The question now is whether asking a media grown rich on prurience to accept Symonds as first girlfriend is just another appeal for tolerance of Johnson exceptionalism or something more. Could it be that his fans in the media-owning classes see him not as the admirable epitome of the new norm of social liberalism, but rather as the vehicle for the restoration of a status quo in which the private morality of powerful politicians is a matter only for them?
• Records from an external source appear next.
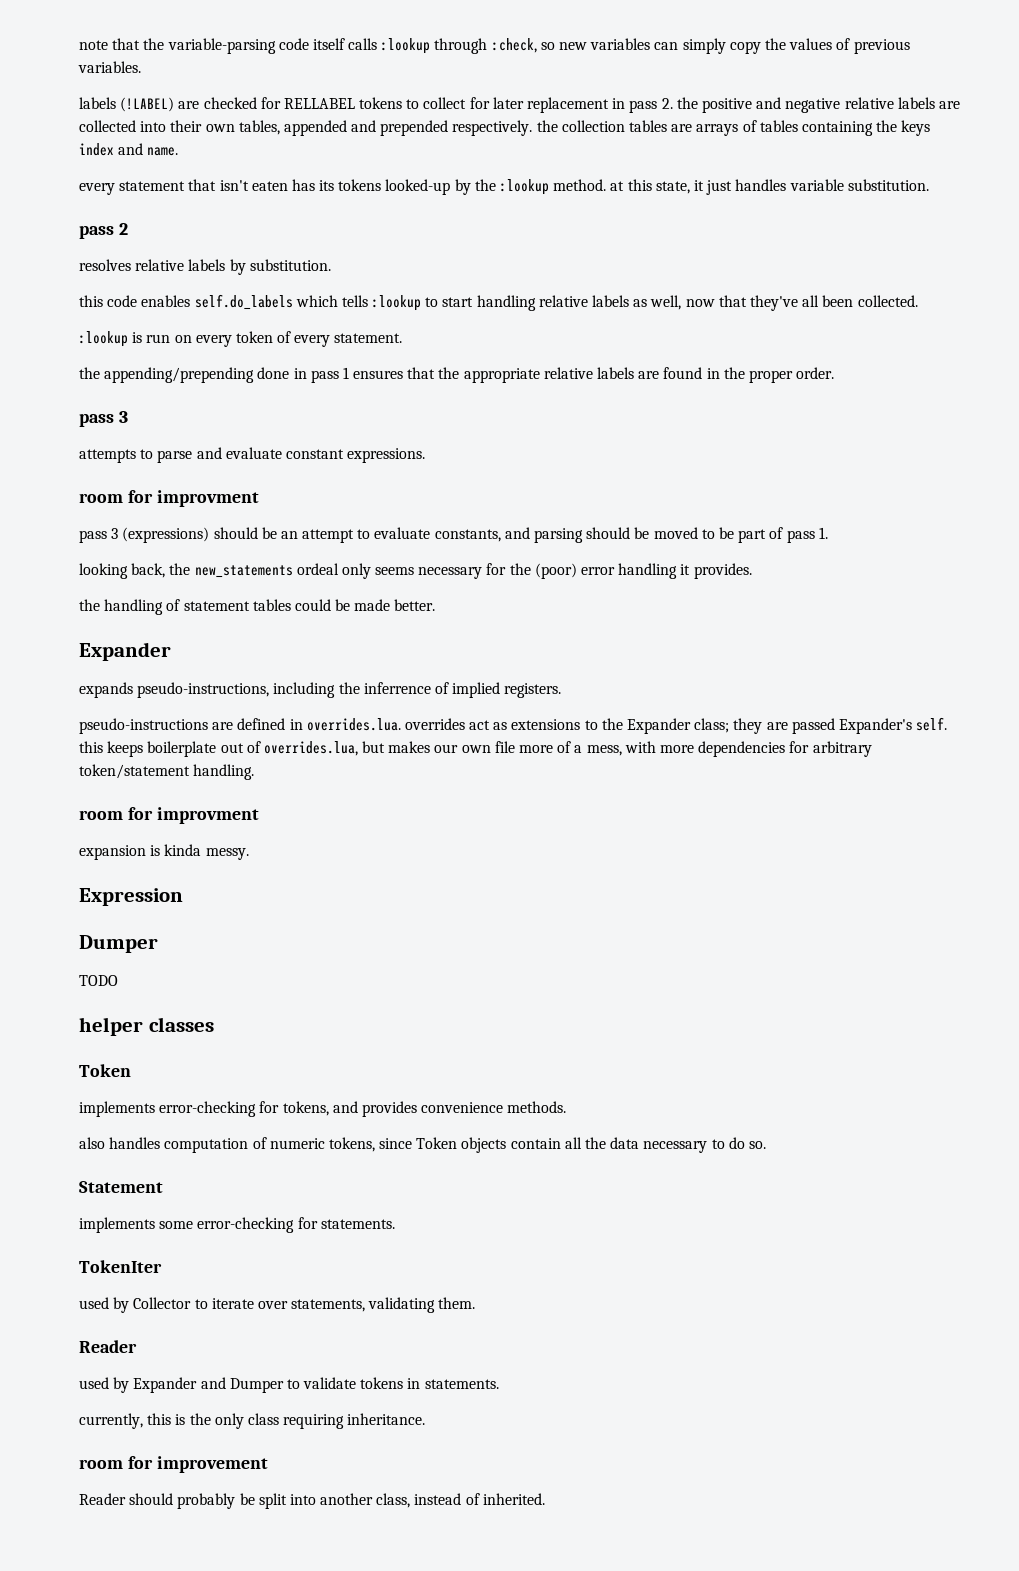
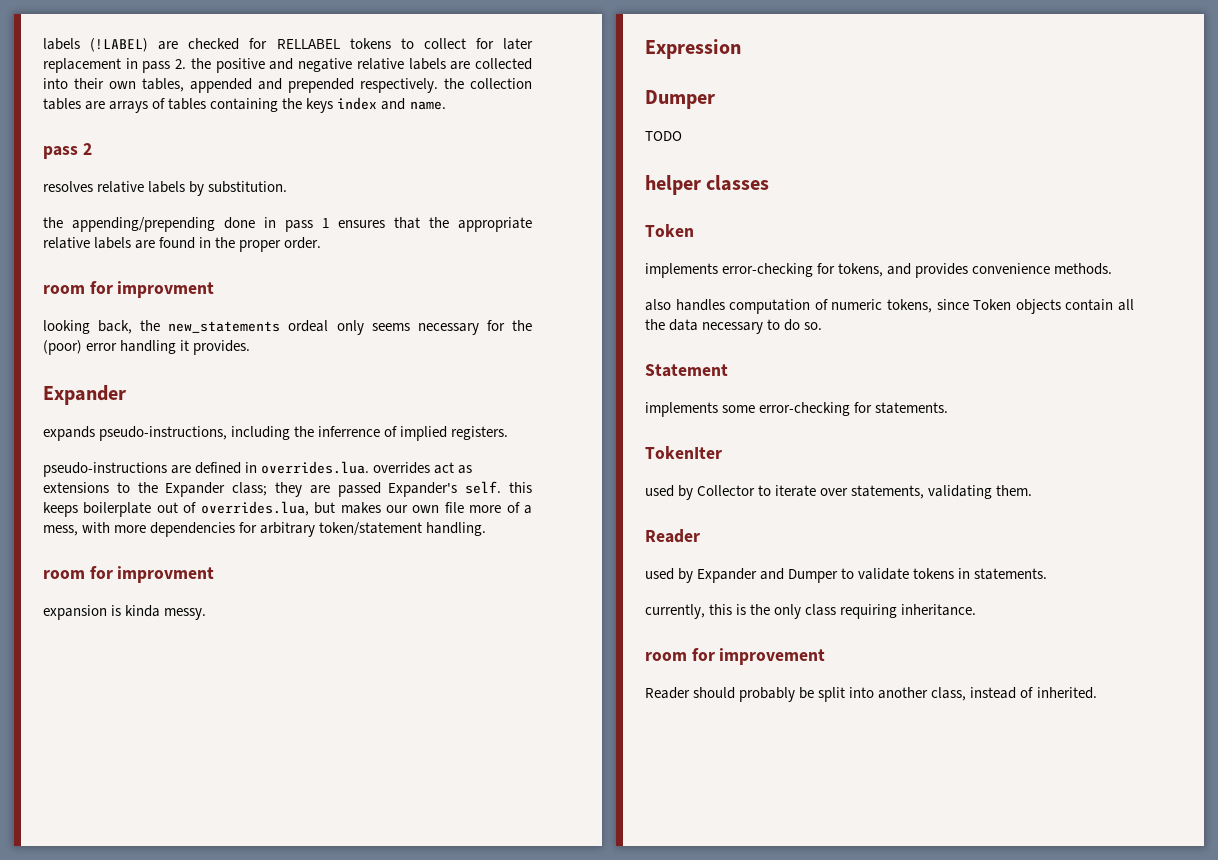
- note that the variable-parsing code itself calls :lookup through :check, so new variables can simply copy the values of previous variables.
- every statement that isn't eaten has its tokens looked-up by the :lookup method. at this state, it just handles variable substitution.
- this code enables self.do_labels which tells :lookup to start handling relative labels as well, now that they've all been collected.
- :lookup is run on every token of every statement.
  the appending/prepending done in pass 1 ensures that the appropriate relative labels are found in the proper order.
- pass 3
- attempts to parse and evaluate constant expressions.
  room for improvment
- pass 3 (expressions) should be an attempt to evaluate constants, and parsing should be moved to be part of pass 1.
- the handling of statement tables could be made better.

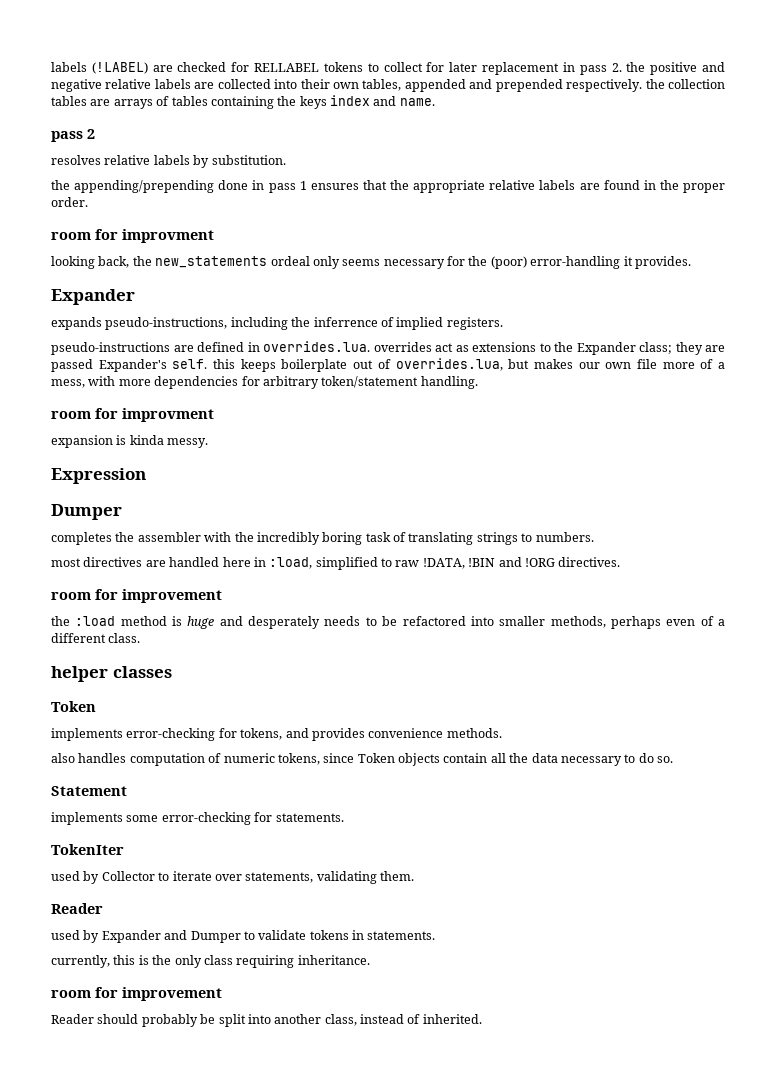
- looking back, the new_statements ordeal only seems necessary for the (poor) error handling it provides.
+ looking back, the new_statements ordeal only seems necessary for the (poor) error-handling it provides.
- TODO
+ completes the assembler with the incredibly boring task of translating strings to numbers.
+ most directives are handled here in :load, simplified to raw !DATA, !BIN and !ORG directives.
+ room for improvement
+ the :load method is huge and desperately needs to be refactored into smaller methods, perhaps even of a different class.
That might depend on where the bar for this particular type of “respectability” really lies. To most people, cohabitation is the new normal; it just hasn’t been tried at No 10 before. The statistics show that it is creeping up on marriage as the preferred form of coupledom. It is true that most couples still choose marriage, and less than a fifth cohabit, but that tots up to nearly 5 million people living together without any formal legal status. Another million cohabit with new partners after divorce. Many of them will be of the same generation as Symonds. And, if there are enough Tory millennials for there to be a type, then Symonds appears to be it: socially liberal, greenish, economically to the right. Johnson has a partner who is recognisable to younger voters, and it is clear from his early pronouncements as PM that he recognises the value of her brand, too. In each speech, there were nods to the green agenda sitting uneasily alongside less green pledges such as ending the ban on genetically modified organisms and the party’s commitment to a free vote on fox hunting.

In the end, it will likely be the weight of small-c conservative attitudes to marriage against the weight of attitudes to Johnson himself that decide. He is such a profoundly divisive character that those who love him do so in the face of his record and, probably, regardless of his personal life. For those who don’t, the list of reasons to dislike him stretches too far for his private arrangements to be decisive. But evidence suggests that the Brexit divide is a values divide and the latest YouGov polling shows that women are much less impressed with Johnson than men.

And while the question of Symonds’ status might be the most revealing of the dilemmas faced by female partners on the threshold of Downing Street, it is not the only one. Last week, she stood expressionless among Downing Street staff in a mirror image of Philip May at earlier prime ministerial lectern moments, although more strikingly dressed in pink. But, even if she wants to, she will struggle to stay invisible.

Being the prime ministerial wife (in very distinct opposition to being the PM’s husband) has probably always been a performance art, and the challenge is how to escape it. Since the 90s, when the media hit on attacking Cherie Blair as a way of undermining her husband, it has become a bitter contest between predators and their victim. She wanted to be recognised for what she was: a good lawyer with a successful independent career. But she knew she also had to play the traditional role and she never managed to do it in a way that reflected the status of her own professional life.

Her successors – Sarah Brown, Samantha Cameron – learned from her miserable experience and managed more successfully. But Symonds understands the PR. She is a smart woman. It may be that her biggest headache is whether she has long enough in Downing Street to even unpack.